The book is an easy read; at times it feels more like a novel than a psychological study. After the initial first few chapters of background information, it falls into an easy description of Marian Keech and her fellow Seekers. Festinger and his co-authors do a fine job of illustrating Mrs. Keech's ideology and the history of her doomsday prophecies. The description of the group members on the days leading up to and after the predicted cataclysm is very detailed.

However, this high amount of detail is also what makes me hesitant about truly endorsing this book as an ethical psychological study. Festinger & co. gave ample enough hints at the location and press coverage of the group that confidentiality cannot have been preserved. Just a few minutes with google provided me with the real identities of the cult members described in the book.
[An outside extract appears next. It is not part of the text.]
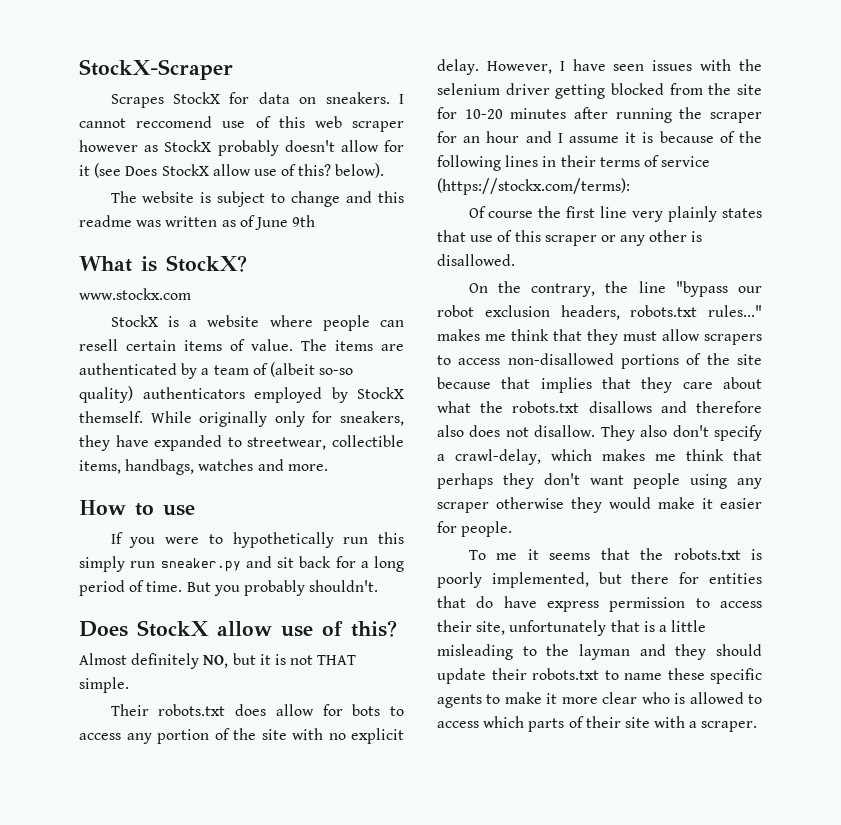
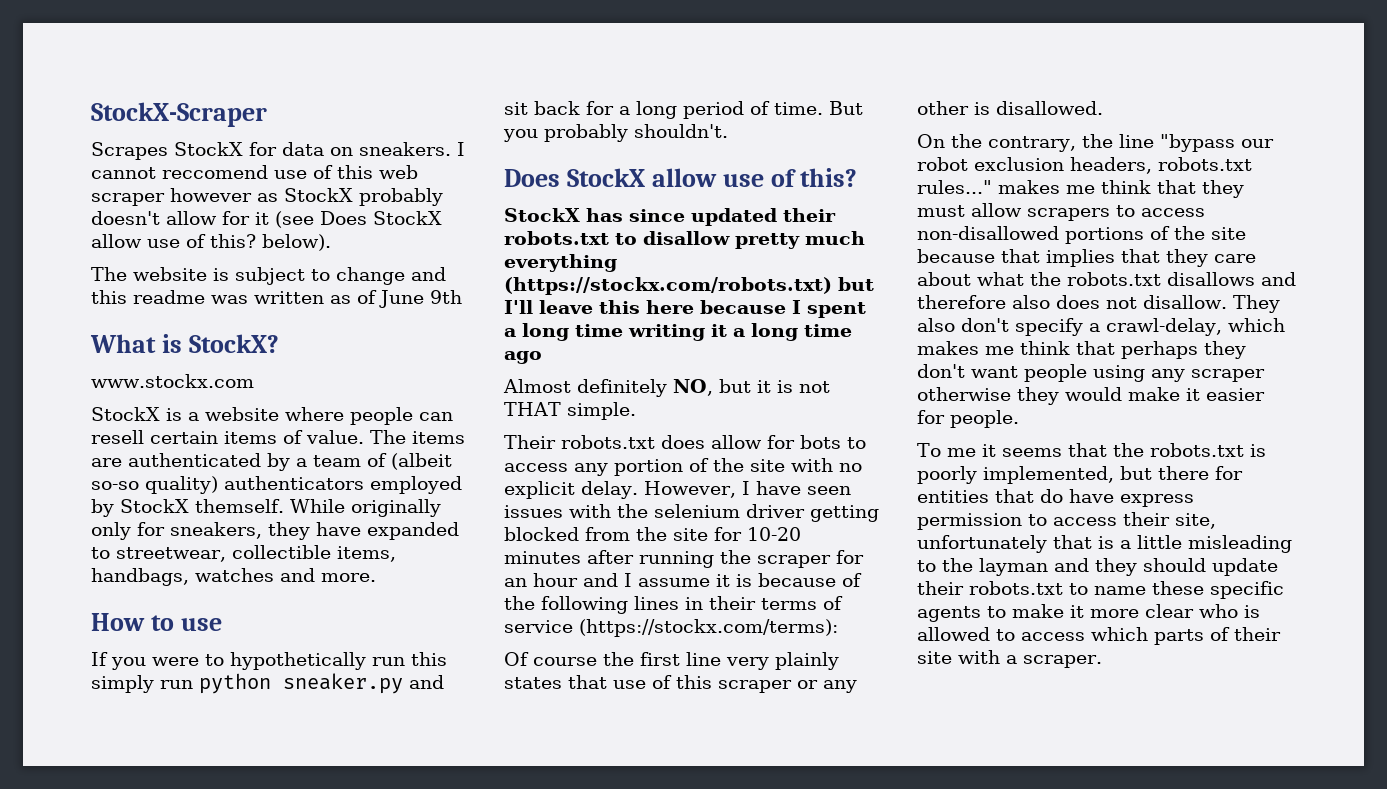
(156, 564) none -> [199,673,271,694] python
(397, 628) none -> [504,208,836,226] [504,231,865,249] [504,254,617,272] [504,277,874,295] [504,300,866,318] [504,323,852,341] [504,351,542,364] // StockX has since updated their robots.txt to disallow pretty much everything (https://stockx.com/robots.txt) but I'll leave this here because I spent a long time writing it a long time ago

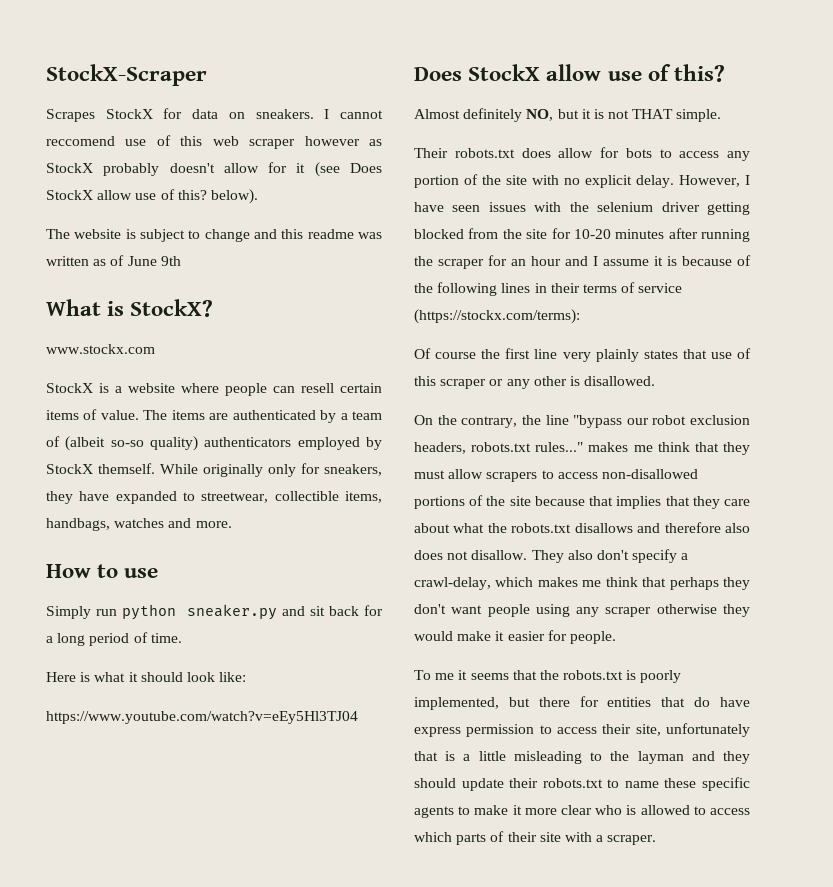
[91,652,447,670] [91,675,154,693] If you were to hypothetically run this simply -> [46,606,91,619] Simply
[829,101,863,115] [503,124,728,142] [504,168,858,187] [504,208,836,226] [504,231,865,249] [504,254,617,272] [504,277,874,295] [504,300,866,318] [504,323,852,341] [504,351,542,364] But you probably shouldn't. // Does StockX allow use of this? // StockX has since updated their robots.txt to disallow pretty much everything (https://stockx.com/robots.txt) but I'll leave this here because I spent a long time writing it a long time ago -> [46,672,247,682] [46,711,358,724] [414,64,726,82] // Here is what it should look like: // https://www.youtube.com/watch?v=eEy5Hl3TJ04 // Does StockX allow use of this?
Though I think the study may have been conducted before the APA created the ethical guidelines, I still found myself somewhat horrified by the looseness of the confidentiality. While "When Prophecy Fails" is an interesting read, it does very little to scientifically prove its hypothesis in a way that could not have been done in a less damaging way. Though my searches seemed to indicate that Mrs. Keech and her fellow believers moved on, I still feel a great deal of pity for the woman and her comrades. Even though their beliefs were absurd, did they really deserve to be so cruelly tricked? I am not sure about this. And so I am not sure that the means justifies the end in this particular landmark study.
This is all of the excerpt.